- Your objective
Word for word and without images, reproduce the listing that follows.

- Input data
• • • • • • •
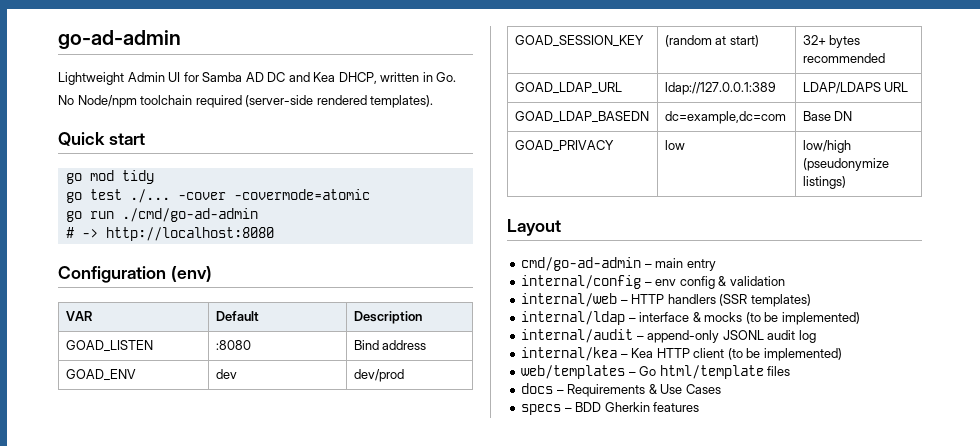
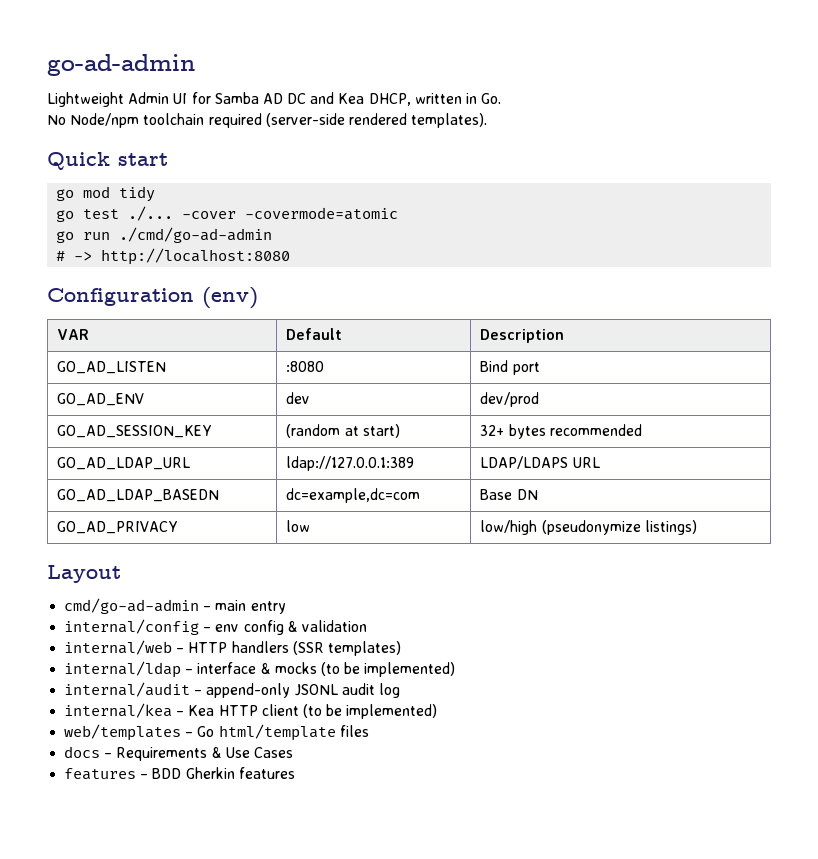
- GOAD_LISTEN | :8080 | Bind address
- GOAD_ENV | dev | dev/prod
+ GO_AD_LISTEN | :8080 | Bind port
+ GO_AD_ENV | dev | dev/prod
- GOAD_SESSION_KEY | (random at start) | 32+ bytes recommended
+ GO_AD_SESSION_KEY | (random at start) | 32+ bytes recommended
- GOAD_LDAP_URL | ldap://127.0.0.1:389 | LDAP/LDAPS URL
+ GO_AD_LDAP_URL | ldap://127.0.0.1:389 | LDAP/LDAPS URL
- GOAD_LDAP_BASEDN | dc=example,dc=com | Base DN
+ GO_AD_LDAP_BASEDN | dc=example,dc=com | Base DN
- GOAD_PRIVACY | low | low/high (pseudonymize listings)
+ GO_AD_PRIVACY | low | low/high (pseudonymize listings)
- specs – BDD Gherkin features
+ features – BDD Gherkin features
• • • • • • •
- Result of this exercise
- GOAD_LISTEN | :8080 | Bind address
- GOAD_ENV | dev | dev/prod
+ GO_AD_LISTEN | :8080 | Bind port
+ GO_AD_ENV | dev | dev/prod
- GOAD_SESSION_KEY | (random at start) | 32+ bytes recommended
+ GO_AD_SESSION_KEY | (random at start) | 32+ bytes recommended
- GOAD_LDAP_URL | ldap://127.0.0.1:389 | LDAP/LDAPS URL
+ GO_AD_LDAP_URL | ldap://127.0.0.1:389 | LDAP/LDAPS URL
- GOAD_LDAP_BASEDN | dc=example,dc=com | Base DN
+ GO_AD_LDAP_BASEDN | dc=example,dc=com | Base DN
- GOAD_PRIVACY | low | low/high (pseudonymize listings)
+ GO_AD_PRIVACY | low | low/high (pseudonymize listings)
- specs – BDD Gherkin features
+ features – BDD Gherkin features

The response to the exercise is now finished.